**TASK STATEMENT:** A complete response lists each line of the data below that includes the word "space".

**RECORDS PROVIDED:**

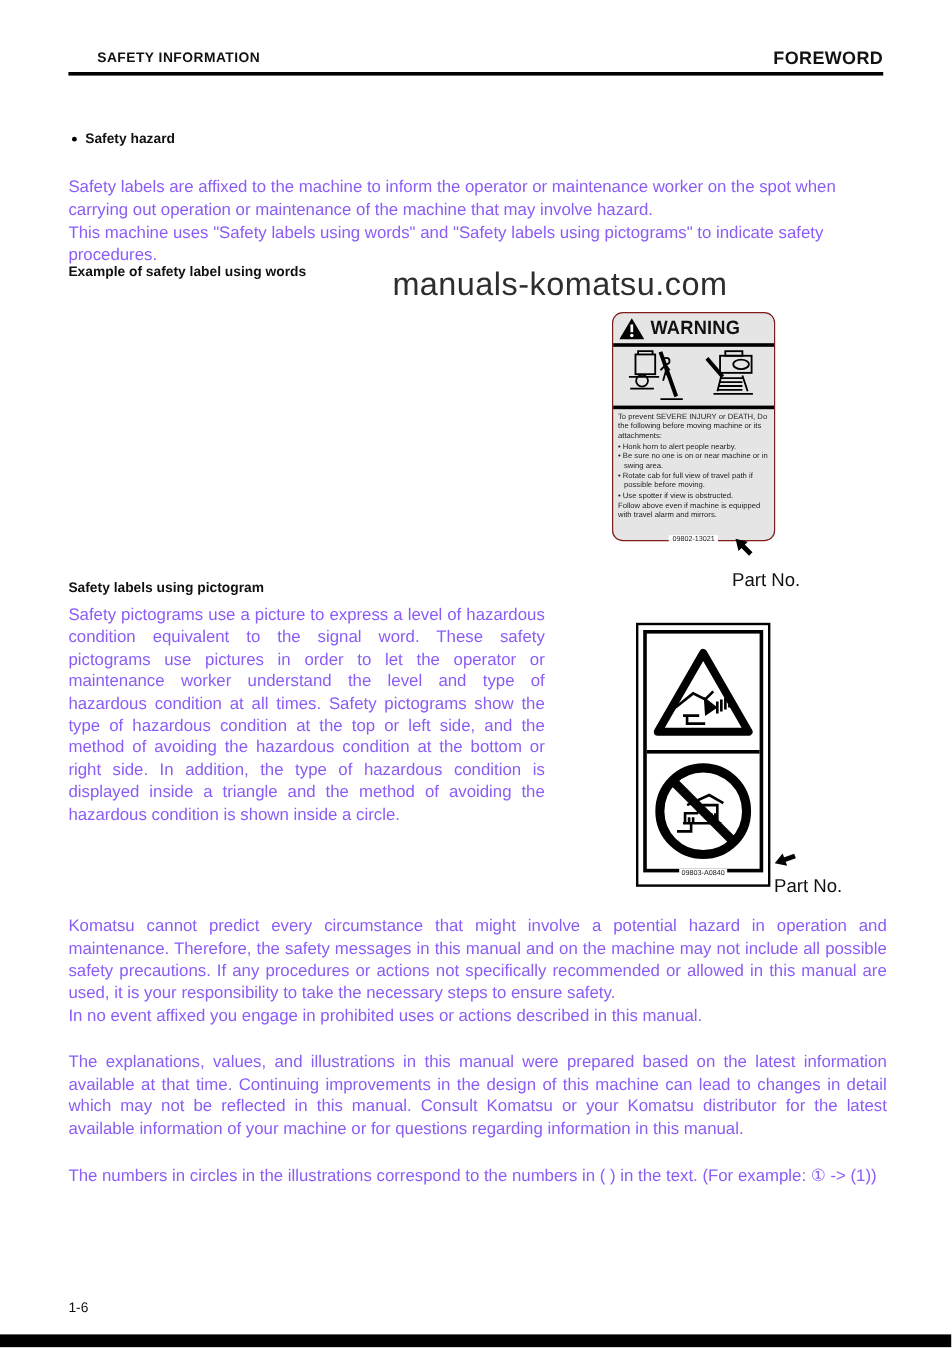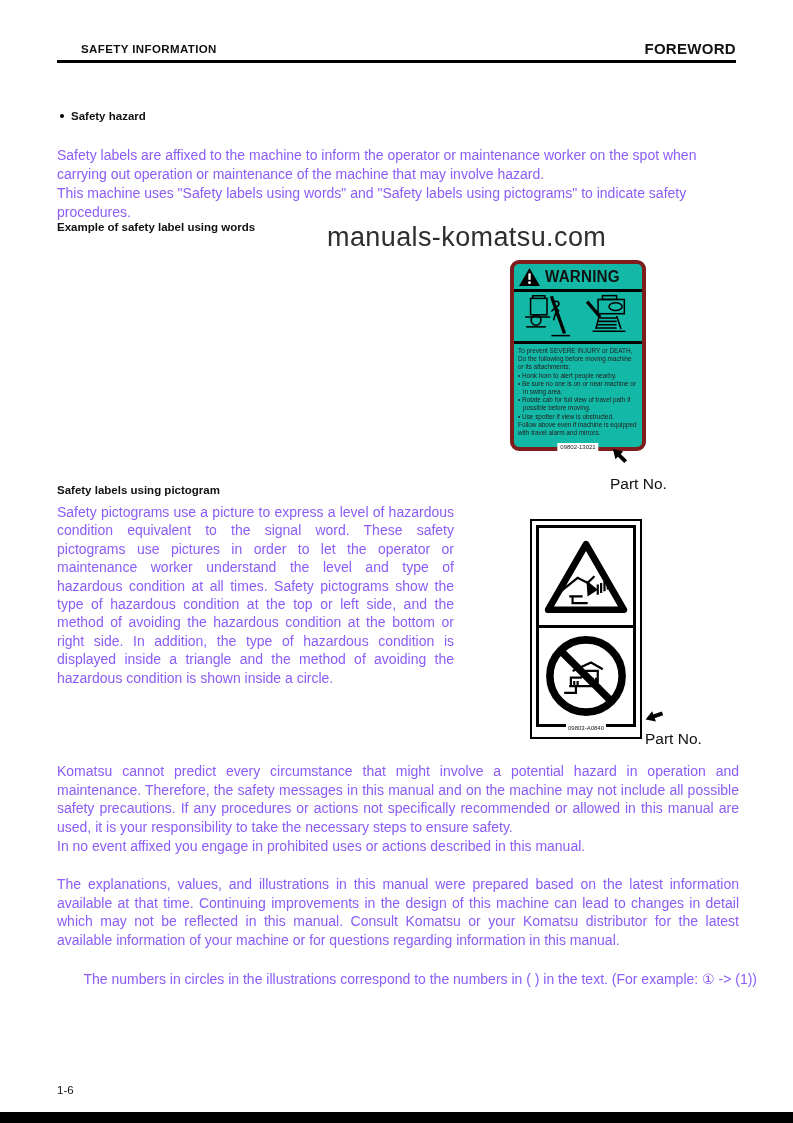--- a/index.html
+++ b/index.html
@@ -18,22 +18,22 @@
   .bullet-label{font-size:11.5px;font-weight:bold;}
 
   
   .body-text{font-size:14px;line-height:19px;color:#8b5cf6;}
   .intro{left:57px;top:146px;width:682px;}
   .sub-heading{font-size:11.5px;font-weight:bold;color:#111;}
   .example-heading{left:57px;top:221px;}
   .watermark{left:327px;top:222px;font-size:27px;color:#2e2e2e;letter-spacing:.4px;}
 
   
-  .warning-label{left:510px;top:260px;width:136px;height:191px;border:4px solid #7f1d1d;
-                 border-radius:9px;background:#14b8a6;box-sizing:border-box;}
+  .warning-label{left:510px;top:260px;width:136px;height:191px;border:1px solid #7f1d1d;
+                 border-radius:9px;background:#e5e5e5;box-sizing:border-box;}
   .wl-head{height:25px;display:flex;align-items:center;gap:5px;padding:0 5px;}
   .wl-word{font-size:16px;font-weight:bold;letter-spacing:.2px;transform:scaleX(.95);transform-origin:left center;white-space:nowrap;}
   .wl-div{height:3px;background:#000;}
   .wl-pictos{height:49px;display:flex;align-items:center;justify-content:space-around;padding:0 2px;}
   .wl-body{padding:3px 4px 0 4px;font-size:6.4px;line-height:8.2px;color:#222;}
   .wl-body .b{padding-left:5px;text-indent:-5px;}
   .wl-body .b::before{content:"• ";}
   .wl-partno{position:absolute;bottom:-4px;left:50%;transform:translateX(-50%);
              background:#fff;padding:0 3px;font-size:6px;line-height:8px;white-space:nowrap;color:#222;}
 
@@ -57,21 +57,21 @@
   .pl-cell.top{height:97px;}
   .pl-divider{height:3px;background:#000;}
   .pl-cell.bottom{flex:1;}
   .pl-partno{position:absolute;bottom:5px;left:50%;transform:translateX(-50%);
              background:#fff;padding:0 2px;font-size:6px;line-height:8px;white-space:nowrap;color:#222;}
 
   
   .para-disclaimer{left:57px;top:762px;width:682px;line-height:18.7px;}
   .para-disclaimer .j{text-align:justify;}
   .para-revision{left:57px;top:875px;width:682px;line-height:18.7px;text-align:justify;}
-  .numbers-note{left:57px;top:970px;width:700px;text-align:right;}
+  .numbers-note{left:57px;top:970px;width:700px;}
 
   
   .footer-pageno{left:57px;top:1084px;font-size:11.5px;}
   .bottom-bar{left:0;bottom:0;width:793px;height:11px;background:#000;}
 
   svg{display:block;}
   .lineart{fill:none;stroke:#000;}
 </style>
 </head>
 <body>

**YOUR RESPONSE:**
   .wl-word{font-size:16px;font-weight:bold;letter-spacing:.2px;transform:scaleX(.95);transform-origin:left center;white-space:nowrap;}
   .wl-pictos{height:49px;display:flex;align-items:center;justify-content:space-around;padding:0 2px;}
              background:#fff;padding:0 3px;font-size:6px;line-height:8px;white-space:nowrap;color:#222;}
              background:#fff;padding:0 2px;font-size:6px;line-height:8px;white-space:nowrap;color:#222;}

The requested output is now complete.